PROBLEM.
A faithful copy of the entries, without any pictures, is what is needed here.

SOURCE DATA.

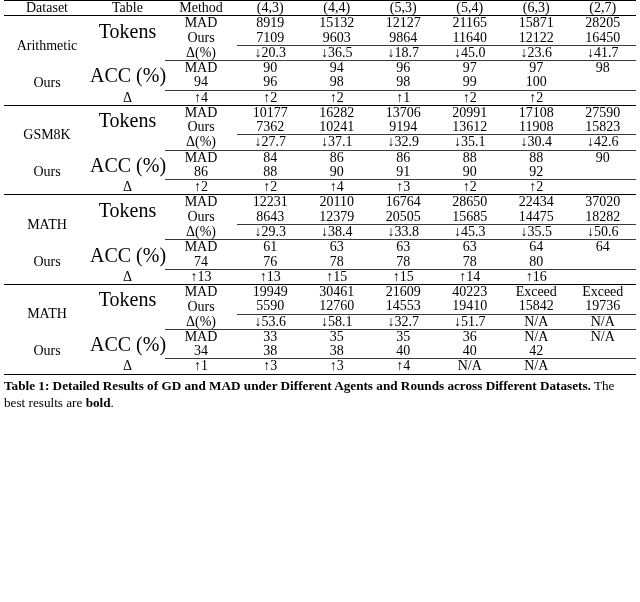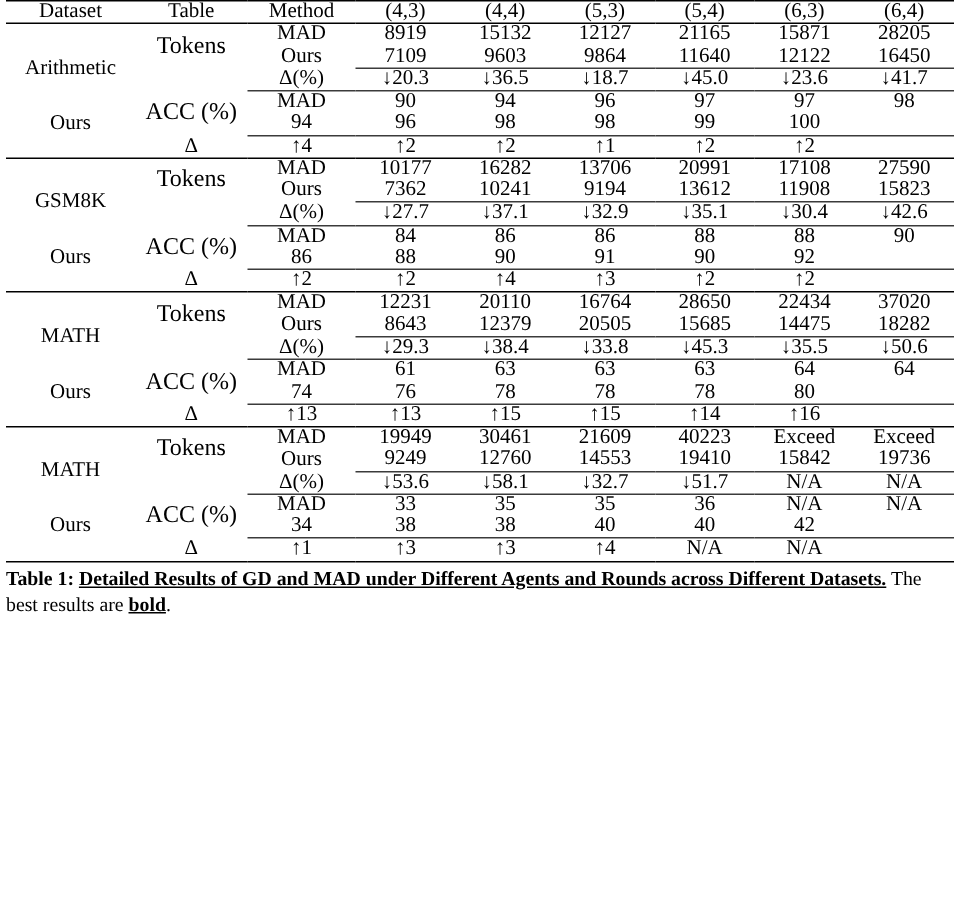--- a/index.html
+++ b/index.html
@@ -115,7 +115,7 @@
           <td>(5,3)</td>
           <td>(5,4)</td>
           <td>(6,3)</td>
-          <td>(6,4)</td>
+          <td>(2,7)</td>
         </tr>
         <tr class="rule-head">
           <td colspan="9"></td>

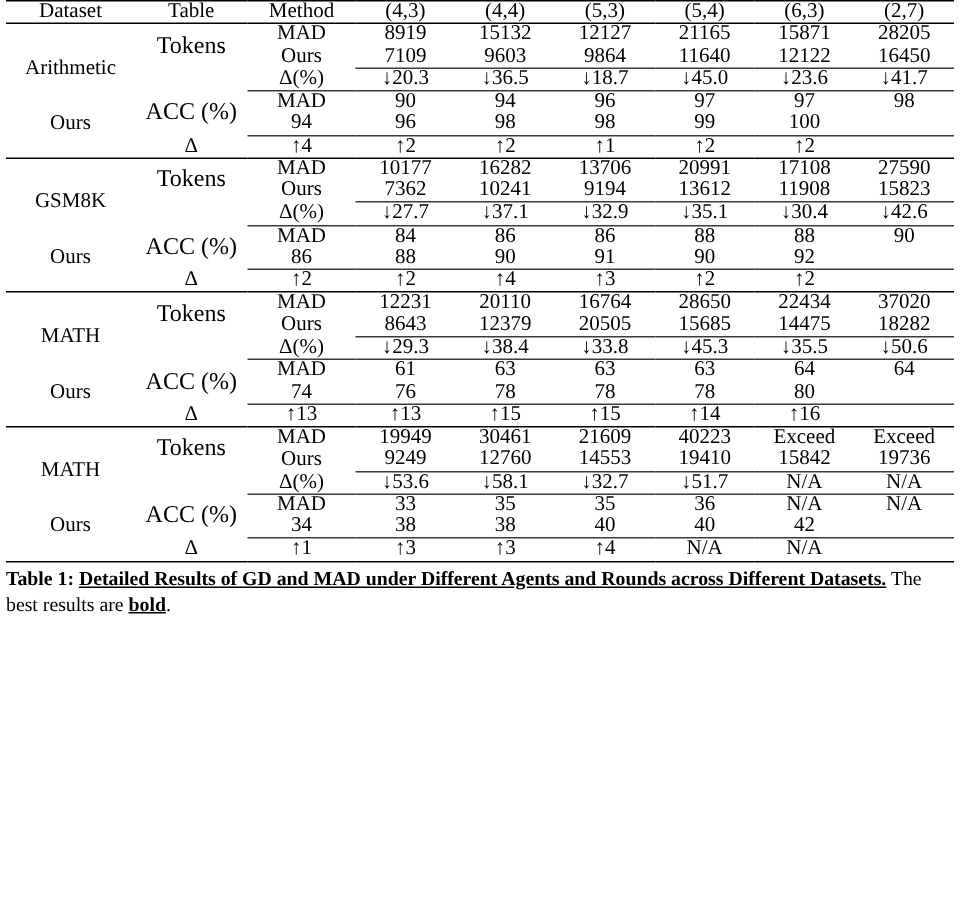--- a/index.html
+++ b/index.html
@@ -69,7 +69,7 @@
     text-align: center;
   }
   td.metric-cell {
-    font-size: 16px;
+    font-size: 20px;
     text-align: center;
   }
   td.method-cell { font-size: 14px; }

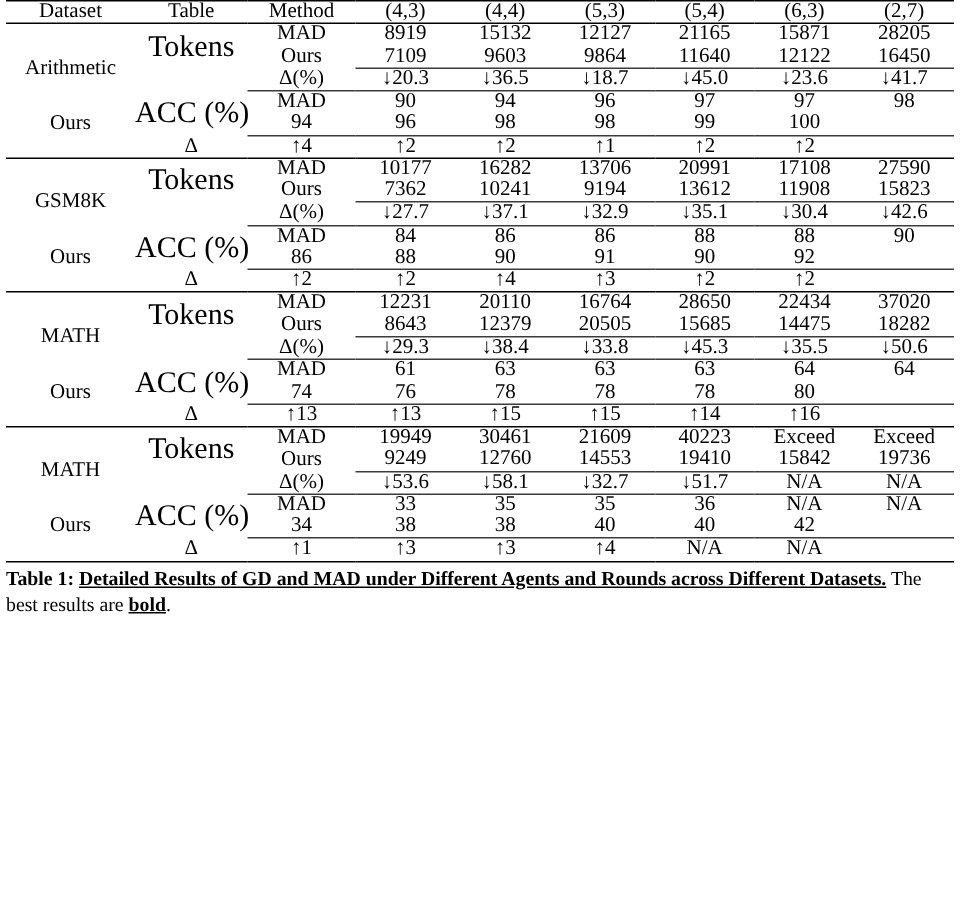--- a/index.html
+++ b/index.html
@@ -355,7 +355,7 @@
         </tr>
         <tr class="data-row">
           <td class="method-cell">Ours</td>
-          <td><span>9249</span></td>
+          <td><span>5590</span></td>
           <td><span>12760</span></td>
           <td><span>14553</span></td>
           <td><span>19410</span></td>

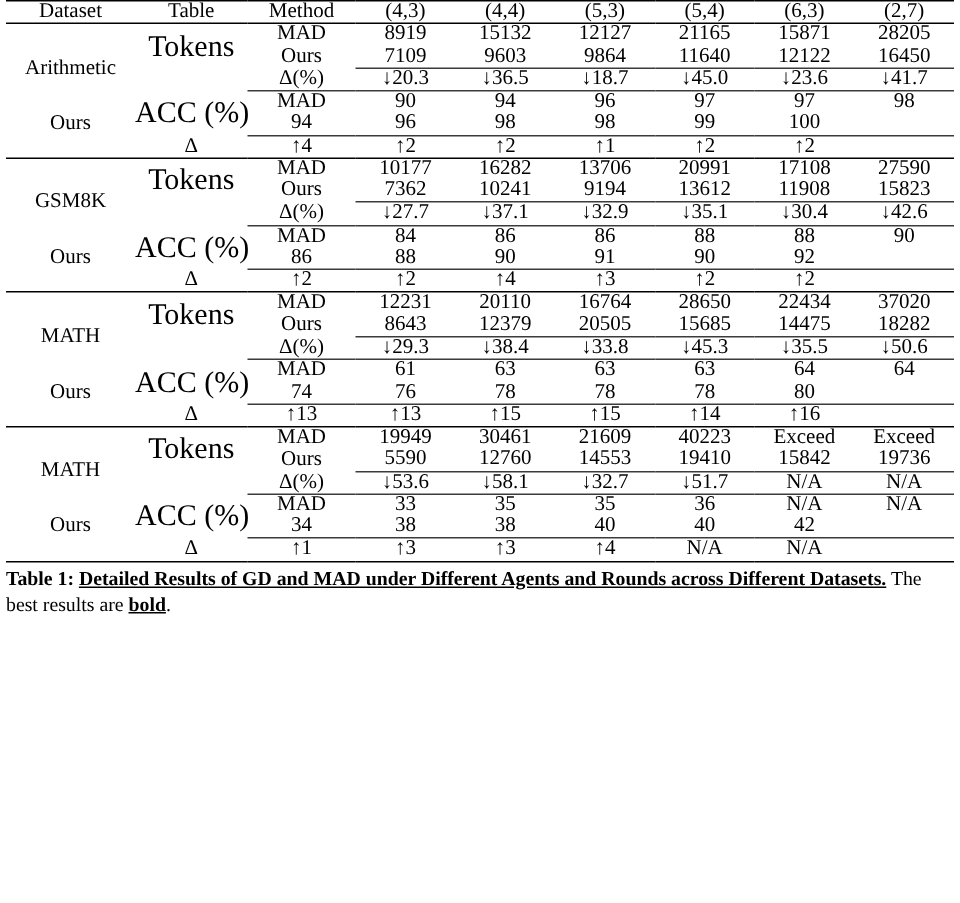--- a/index.html
+++ b/index.html
@@ -83,7 +83,7 @@
     text-align: left;
   }
   .caption .cap-label { font-weight: bold; }
-  .caption .cap-bold { font-weight: bold; text-decoration: underline; }
+  .caption .cap-bold { font-weight: bold; }
 </style>
 </head>
 <body>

RESPONSE TO THE TASK.
--- a/index.html
+++ b/index.html
@@ -115,7 +115,7 @@
           <td>(5,3)</td>
           <td>(5,4)</td>
           <td>(6,3)</td>
-          <td>(6,4)</td>
+          <td>(2,7)</td>
         </tr>
         <tr class="rule-head">
           <td colspan="9"></td>

--- a/index.html
+++ b/index.html
@@ -69,7 +69,7 @@
     text-align: center;
   }
   td.metric-cell {
-    font-size: 16px;
+    font-size: 20px;
     text-align: center;
   }
   td.method-cell { font-size: 14px; }

--- a/index.html
+++ b/index.html
@@ -355,7 +355,7 @@
         </tr>
         <tr class="data-row">
           <td class="method-cell">Ours</td>
-          <td><span>9249</span></td>
+          <td><span>5590</span></td>
           <td><span>12760</span></td>
           <td><span>14553</span></td>
           <td><span>19410</span></td>

--- a/index.html
+++ b/index.html
@@ -83,7 +83,7 @@
     text-align: left;
   }
   .caption .cap-label { font-weight: bold; }
-  .caption .cap-bold { font-weight: bold; text-decoration: underline; }
+  .caption .cap-bold { font-weight: bold; }
 </style>
 </head>
 <body>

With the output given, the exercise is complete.